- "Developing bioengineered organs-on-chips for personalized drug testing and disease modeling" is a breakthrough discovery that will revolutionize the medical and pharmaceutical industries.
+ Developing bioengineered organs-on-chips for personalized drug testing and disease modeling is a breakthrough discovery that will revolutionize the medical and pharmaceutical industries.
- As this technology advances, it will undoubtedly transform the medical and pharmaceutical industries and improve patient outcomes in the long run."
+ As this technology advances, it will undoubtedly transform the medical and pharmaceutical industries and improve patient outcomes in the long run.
---
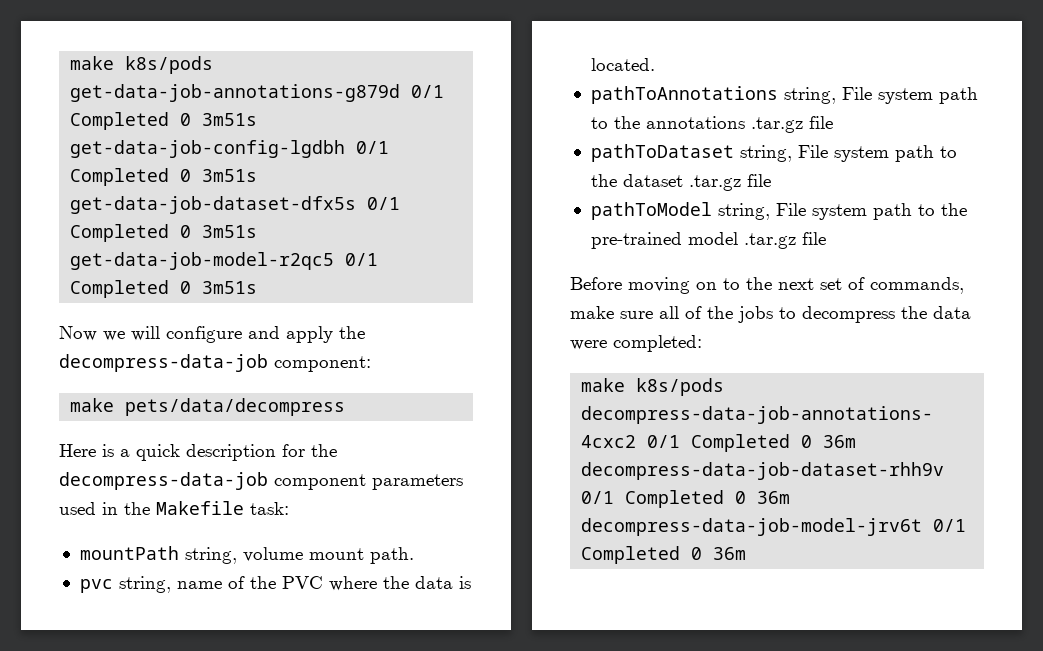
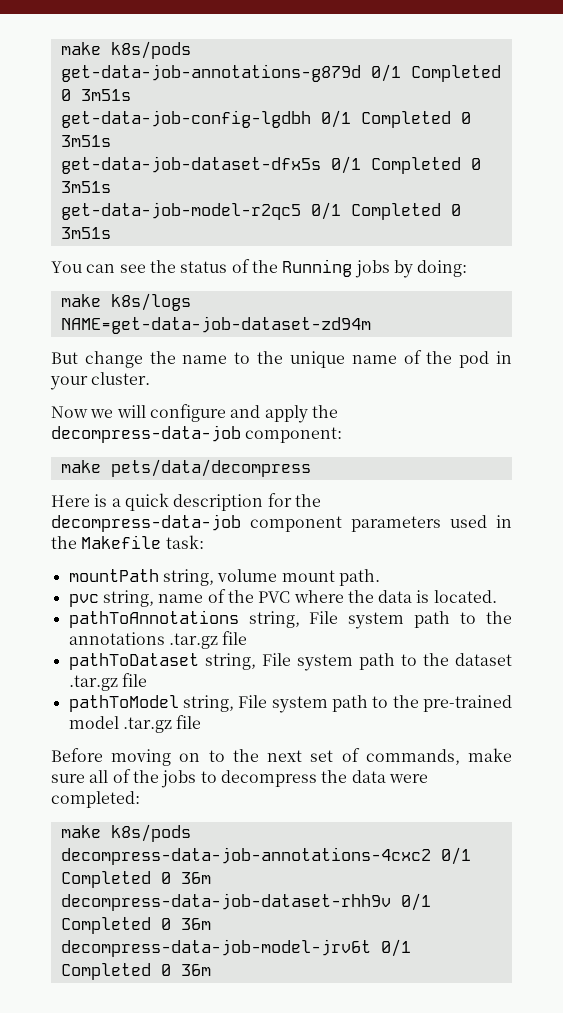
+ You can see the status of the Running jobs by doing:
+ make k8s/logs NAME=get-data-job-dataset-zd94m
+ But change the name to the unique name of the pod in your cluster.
---
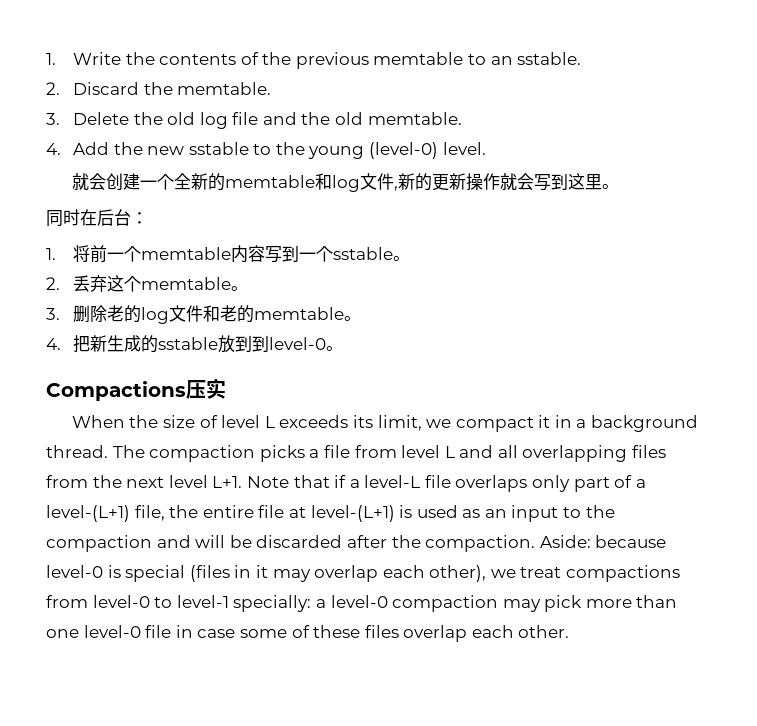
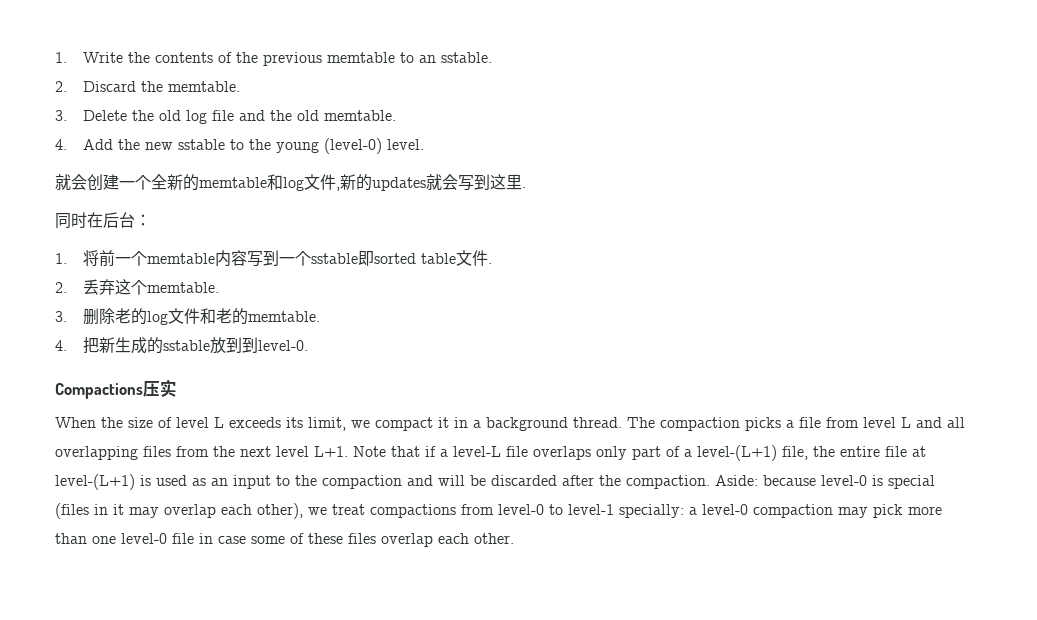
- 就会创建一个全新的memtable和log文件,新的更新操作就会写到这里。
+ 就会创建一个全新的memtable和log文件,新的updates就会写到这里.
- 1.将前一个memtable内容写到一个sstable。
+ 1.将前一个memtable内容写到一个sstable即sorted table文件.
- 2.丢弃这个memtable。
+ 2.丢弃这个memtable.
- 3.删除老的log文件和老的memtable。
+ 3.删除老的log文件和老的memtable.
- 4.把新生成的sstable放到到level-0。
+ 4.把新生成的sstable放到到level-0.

__EXERCISE INSTRUCTIONS__: Collect, from the material above, every line containing the word "patient".

__RESPONSE TO THE EXERCISE__:
- As this technology advances, it will undoubtedly transform the medical and pharmaceutical industries and improve patient outcomes in the long run."
+ As this technology advances, it will undoubtedly transform the medical and pharmaceutical industries and improve patient outcomes in the long run.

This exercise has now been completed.